Além disso, a equipa observou que a aplicação de cafeína diretamente em tecidos cerebrais de animais privados de sono — mesmo sem terem recebido a substância previamente — melhorou a comunicação entre neurónios numa zona crítica do cérebro, conhecida como região CA2 do hipocampo.
Segundo os investigadores, a privação de sono não só causa cansaço, como “perturba circuitos importantes de memória”. A cafeína parece ser capaz de inverter estas perturbações a nível molecular e comportamental, sugerindo que os seus efeitos podem ir além de simplesmente manter-nos acordados.
Os resultados, publicados na revista Neuropsychopharmacology, oferecem uma perspetiva interessante sobre como a cafeína — um antagonista dos recetores de adenosina no cérebro, que ajuda a promover a vigília — pode proteger circuitos de memória face aos efeitos negativos da falta de sono.

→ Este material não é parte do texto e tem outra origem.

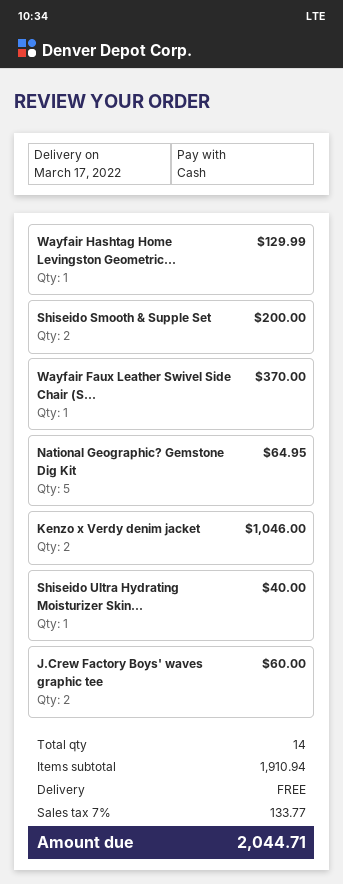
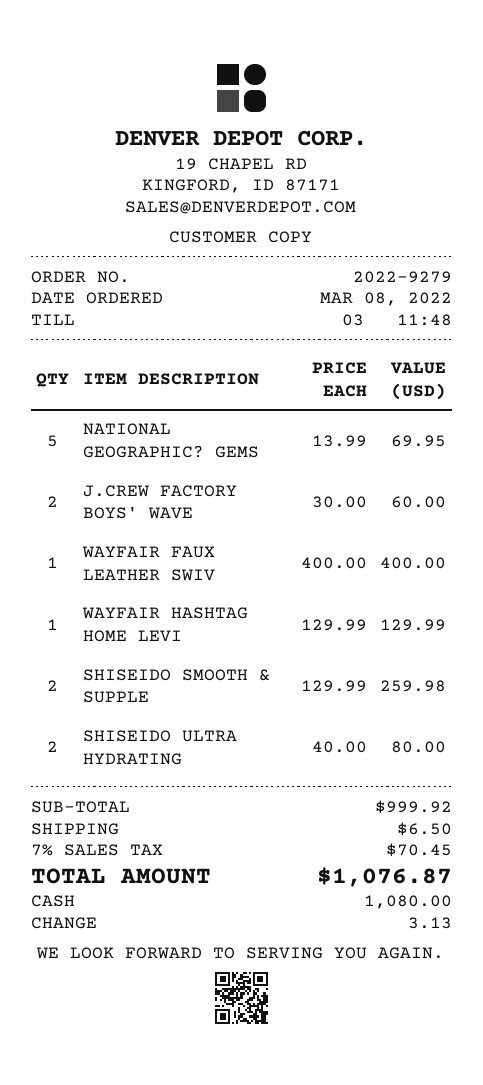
Shiseido Smooth & Supple Set: 2 for 200.00 -> 2 for 259.98
Wayfair Faux Leather Swivel Side Chair (S...: 1 for 370.00 -> 1 for 400.00
National Geographic? Gemstone Dig Kit: 5 for 64.95 -> 5 for 69.95
Kenzo x Verdy denim jacket: 2 for 1046.00 -> none
Shiseido Ultra Hydrating Moisturizer Skin...: 1 for 40.00 -> 2 for 80.00
subtotal: 1910.94 -> 999.92
shipping: 0.00 -> 6.50
tax: 7% = 133.77 -> 7% = 70.45
total: 2044.71 -> 1076.87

Mas os próprios cientistas alertam que estes resultados foram obtidos em ratos e que serão necessários estudos em humanos antes de poderem ser tiradas conclusões sobre efeitos semelhantes em pessoas.
A investigação aprofunda ainda a compreensão das ligações entre sono, memória e potenciais formas de mitigar défices cognitivos associados à falta de descanso, um tópico que tem implicações para a saúde geral e para o risco de doenças neurodegenerativas.